The lawsuit also names Colliers International, where Deitch was a broker. Colliers denies the allegations and is “vigorously defending” itself against the suit, spokesperson Matthew Hawkins said.
Vinson declined to be interviewed.
Mattress Firm said in court filings that Levy “was the entrusted leader of Mattress Firm’s real-estate committee meetings, where the company decided what markets to enter into, what developers to use, what locations to lease and what lease terms to accept,” and that he “repeatedly breached that trust” through conflicts of interest.
Spokesperson Sunni Goodman said in an e-mail that “nothing in Mattress Firm’s corporate culture, policies or business goals contemplated or allowed trusted executives” to engage in the misconduct alleged in the suit. She declined to comment on whether the retailer had turned over its bribery allegations to law enforcement.
The quick trip through bankruptcy court was designed to help Mattress Firm shed most of its $3.2bn in debt, close more than 600 stores and break high-rent leases. But the retailer remains part of the beleaguered Steinhoff, which bought it in 2016 for $3.8bn and, separately, is restructuring more than €9bn of debt — a much bigger headache than the mattress retailer’s challenges.
Asked about the acquisition, the lawsuit and the bankruptcy filing, Steinhoff said that “as a result of ongoing investigations, the group has taken a decision not to comment on any past transactions or relationships until we have the results” of a probe by PwC it commissioned into its accounting practices.
If Mattress Firm has learned its lesson, it could prosper. It has already bought many of its largest brick-and-mortar competitors in its quest to become a national chain, and young adults in the US are starting families at a faster pace, supporting demand for mattresses.
Certainly the retailer’s future looked rosy when its first store opened in 1986. Two decades later, when it was acquired by J.W. Childs Associates, Mattress Firm had 300 locations. The investment fund took the company public in 2011, targeting baby boomers ready to open their wallets for a good night’s sleep. The party ended when the 3,200-store chain made its bankruptcy court filing on October 5.

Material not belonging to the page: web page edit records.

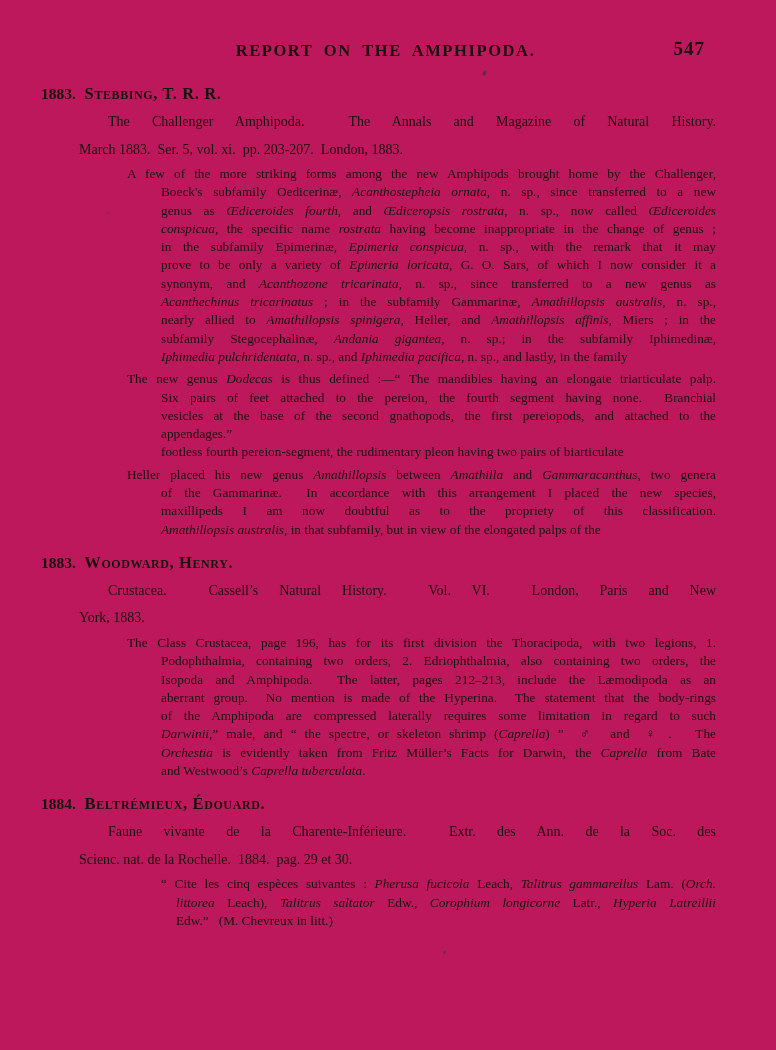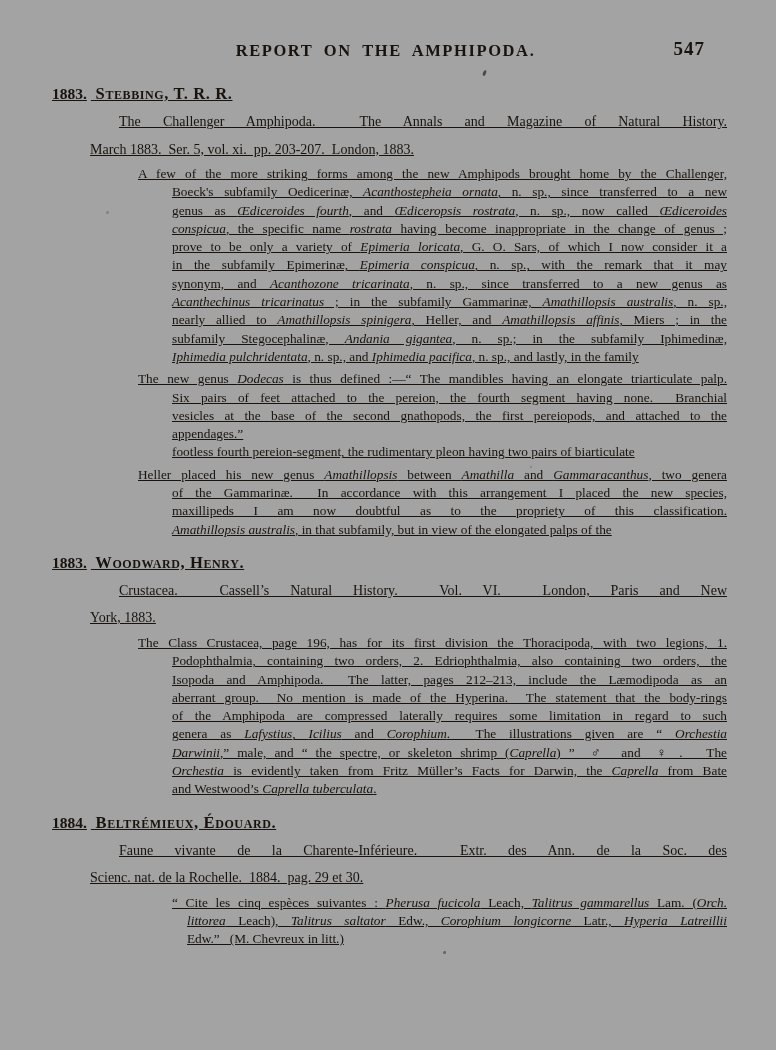"REPORT ON THE AMPHIPODA." .page { background: #a3a3a3 -> #be185d }
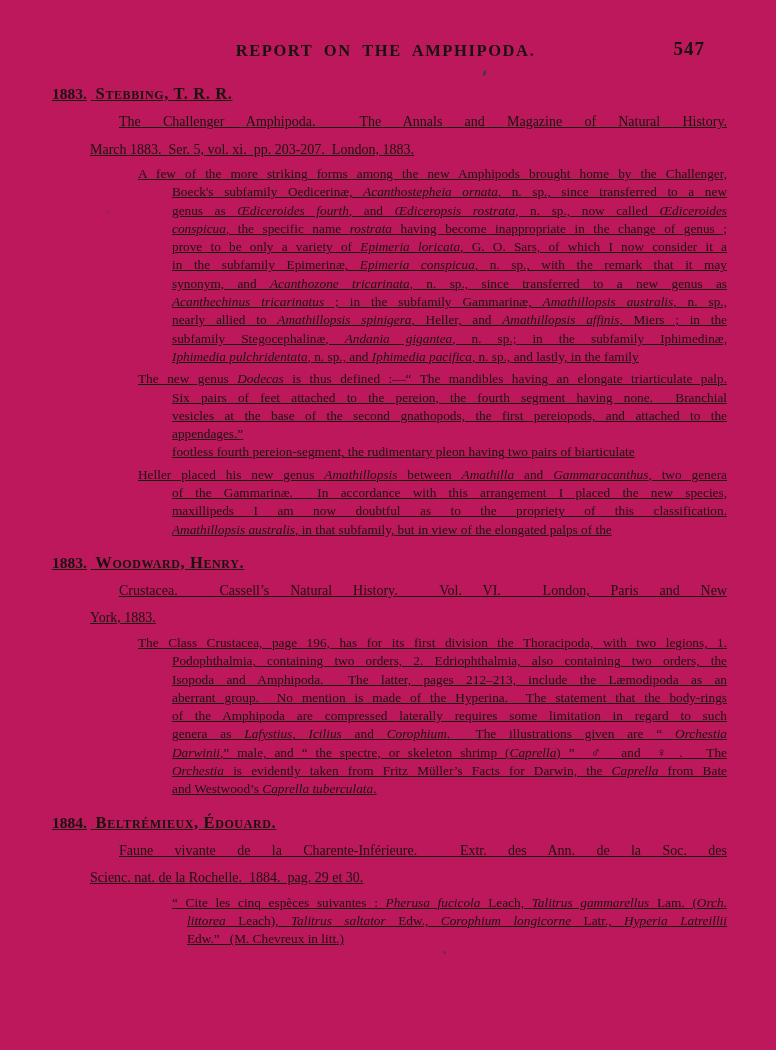"1883. Stebbing, T. R. R." .content { left: 52px -> 41px; text-decoration: underline -> none }
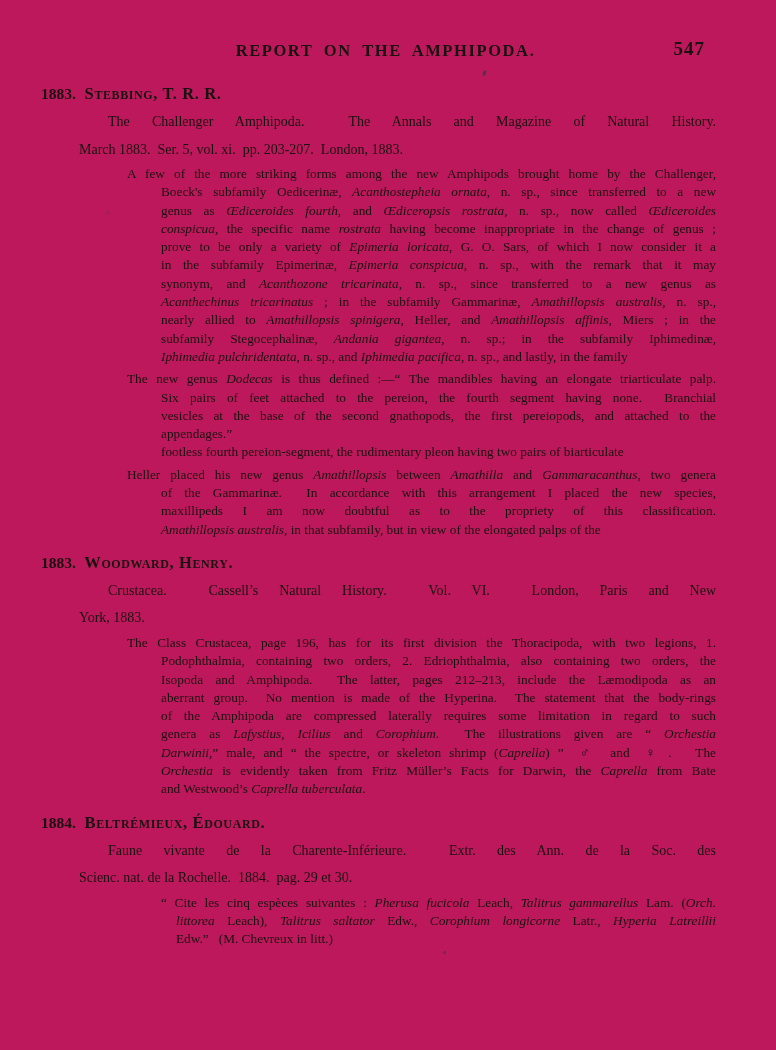"prove to be only a" div.line { order: before "in the subfamily Epimerinæ, Epimeria" -> after "in the subfamily Epimerinæ, Epimeria" }
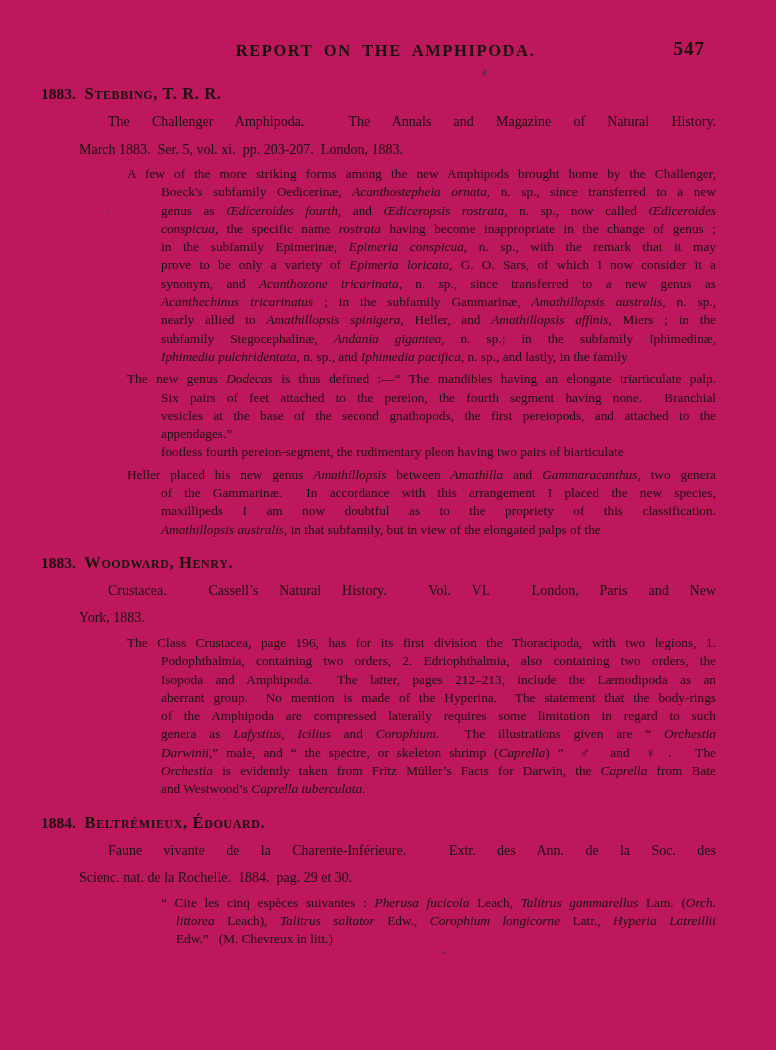"genera as Lafystius, Icilius and" div.line { html: <div>genera as <i>Lafystius</i>, <i>Icilius</i> and <i>Corophium</i>. The illustrations given are “ <i>Orchestia</i></div> -> none }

Levy said CEO Steve Stagner demanded that his executives “weaponise real estate,” surrounding competitors with Mattress Firm outlets to put them out of business or “put the company on its knees so we could buy ’em for less.” He said the mandate was to push deals through at any cost, even if there was an identical store on the other side of the street. “We’d pay whatever we had to pay to get what we wanted,” he said.
Deitch, the broker, said in an interview that he “would bird-dog sites, find opportunities.” He and Levy say all their transactions were approved by an internal committee that included Stagner.

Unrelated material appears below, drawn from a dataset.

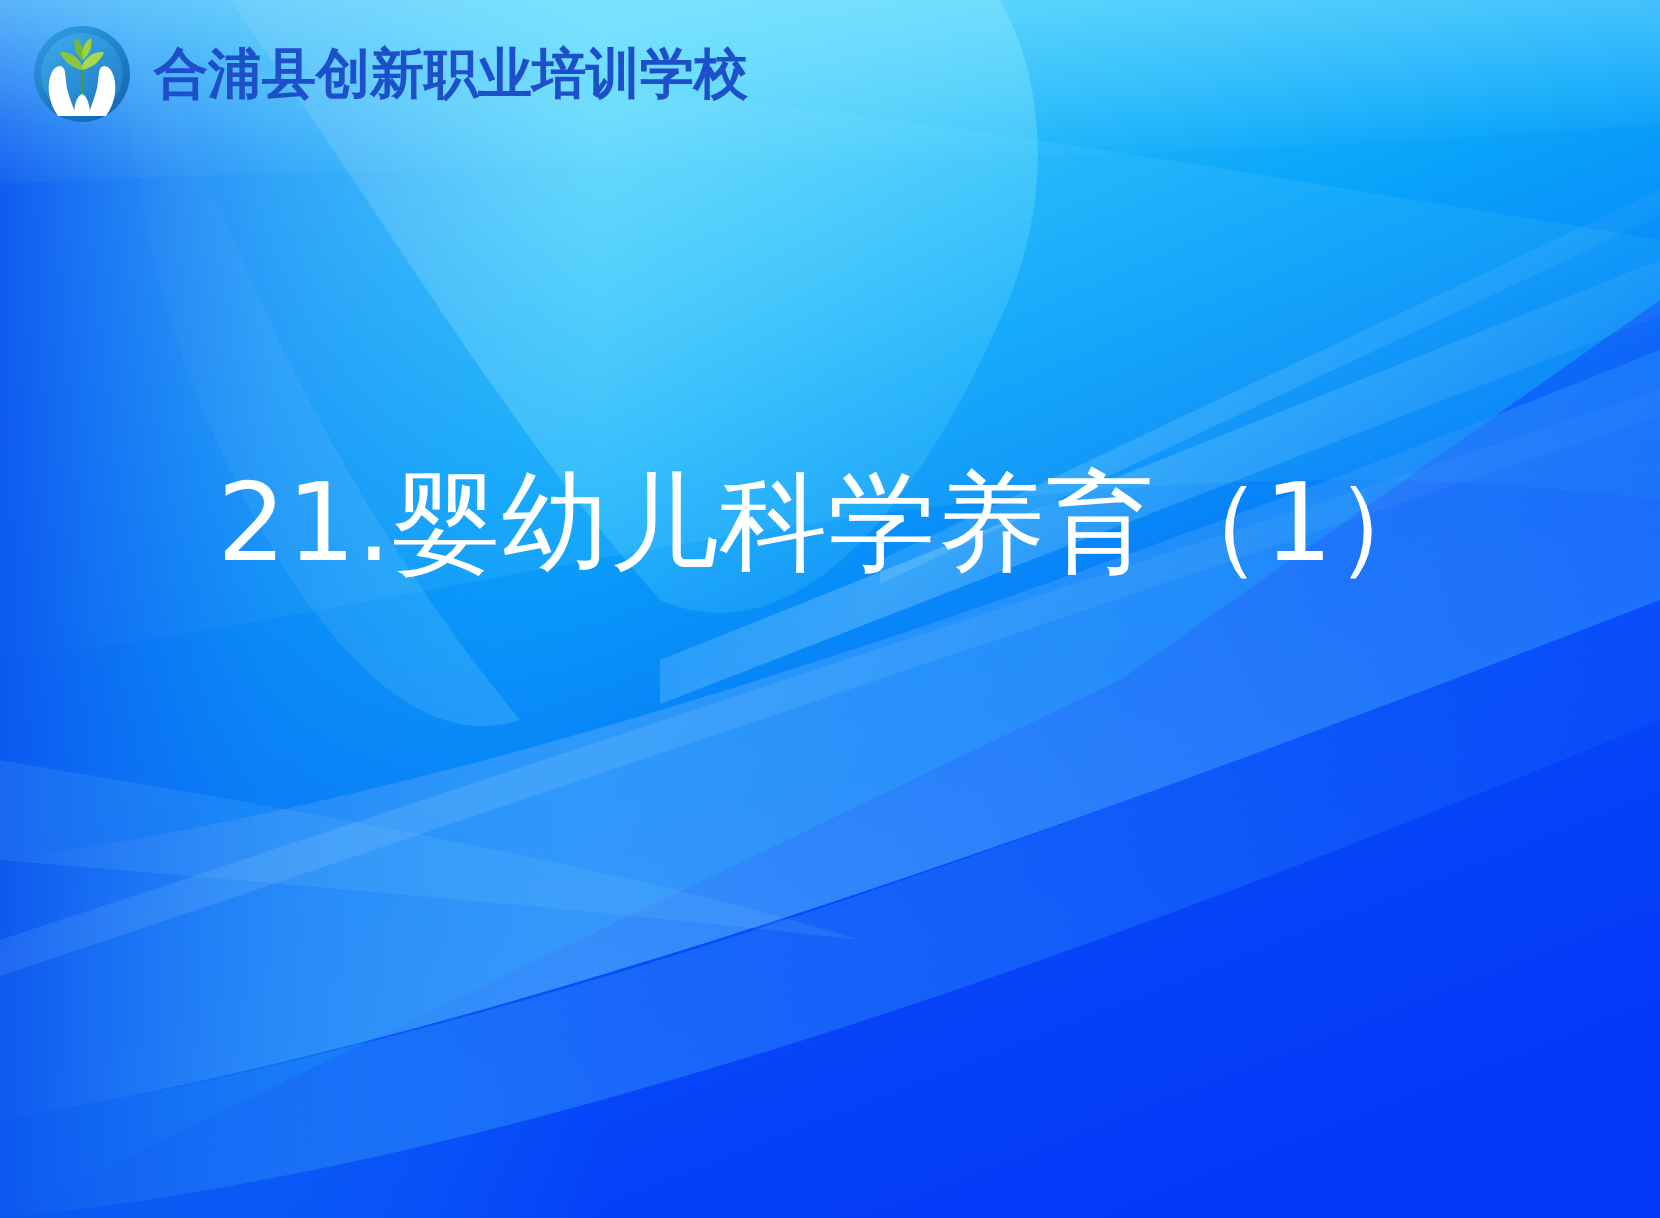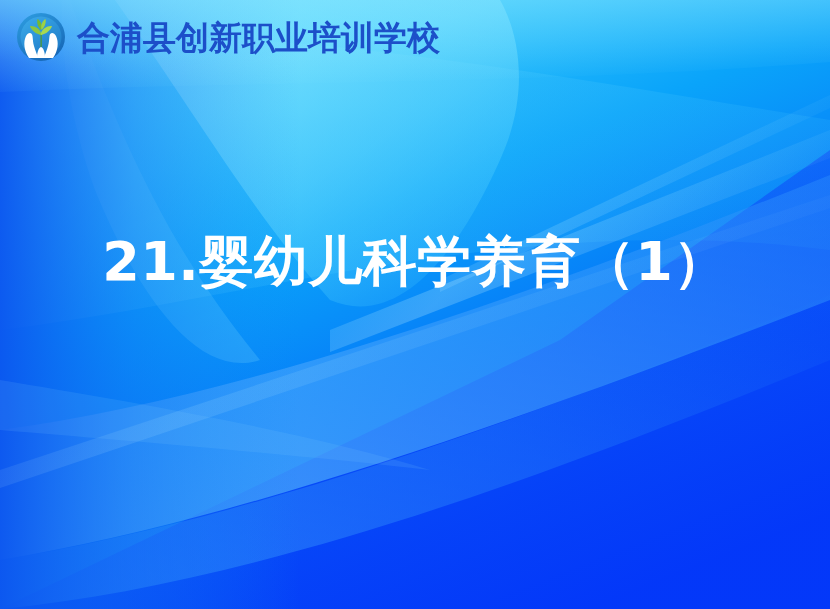"合浦县创新职业培训学校" .school-name { font-size: 33px -> 27px }
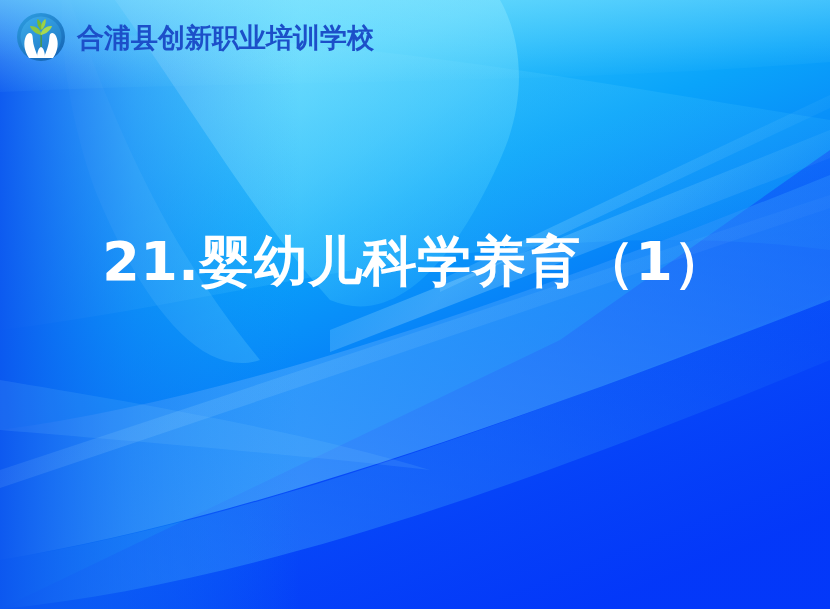"21.婴幼儿科学养育（1）" .slide-title { font-weight: bold -> normal }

Levy said he got a $5,000 Dubuis watch from Deitch as a birthday gift. Deitch said it came with no strings, just like the steaks and lobster he paid for at Mattress Firm Christmas parties.

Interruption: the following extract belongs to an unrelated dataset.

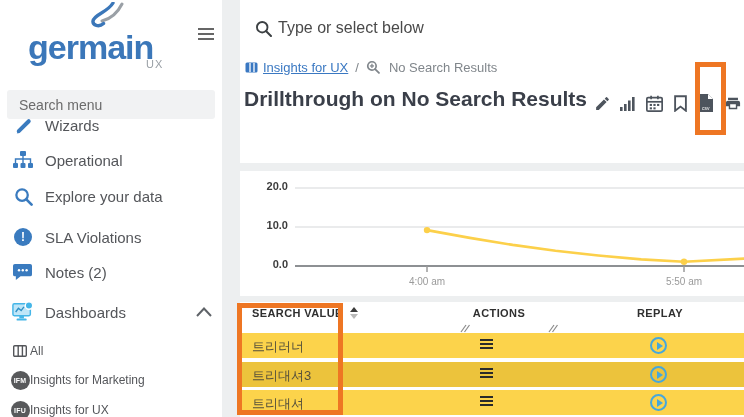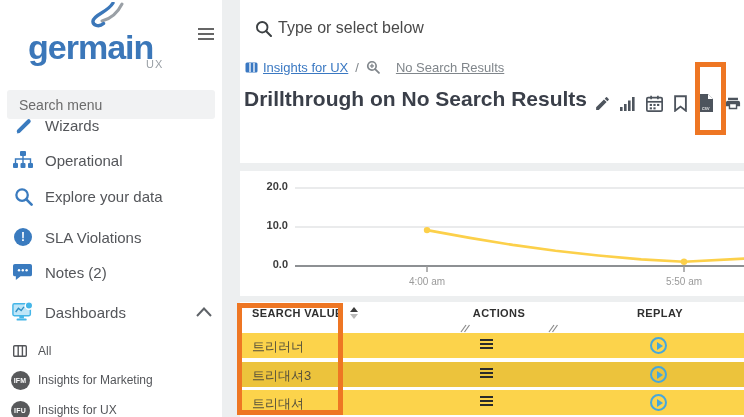"No Search Results" .bc-current { margin-left: 16px -> 9px; text-decoration: underline -> none }
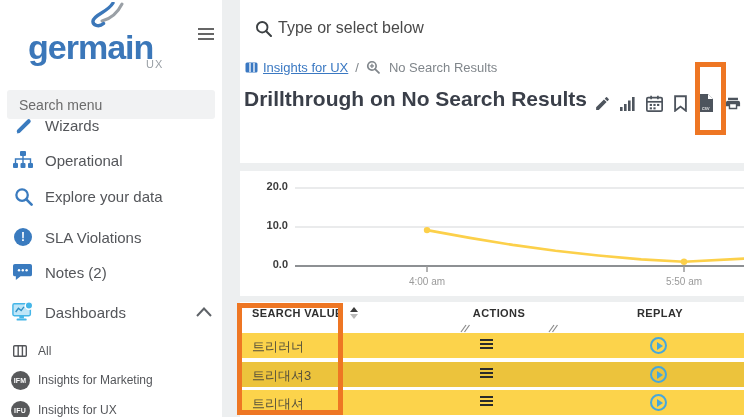"All" .sub-item .nlabel { margin-left: 8px -> none }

“Buying dinners for friends should not count as a kickback or a bribe,” Deitch said.
Mattress Firm claims in its lawsuit that Levy and Vinson kept a “preferred list” of developers from whom they demanded extra “development fees” as high as $50,000. Some builders dangled joint ventures making Levy and Vinson part-owners of homes in the Florida Keys worth as much as $2m, one with a yacht, Mattress Firm contends.
Levy said in court filings that some of those deals, including properties in Orlando and Eden Prairie, Minnesota, involved Stagner.
“The allegations against Mr. Stagner are without merit and are merely an attempt to deflect the focus on those truly culpable for wrongdoing,” Goodman, Mattress Firm’s spokesperson, said in the e-mail. “We are confident that our claims will be vindicated in a court of law.”
While he acknowledges buying properties in the Keys with developers who worked with Mattress Firm, Levy said there was no quid pro quo.
And the yacht? Try a bass boat.
“It’s the only yacht I know,” he said, “that sits on a trailer.”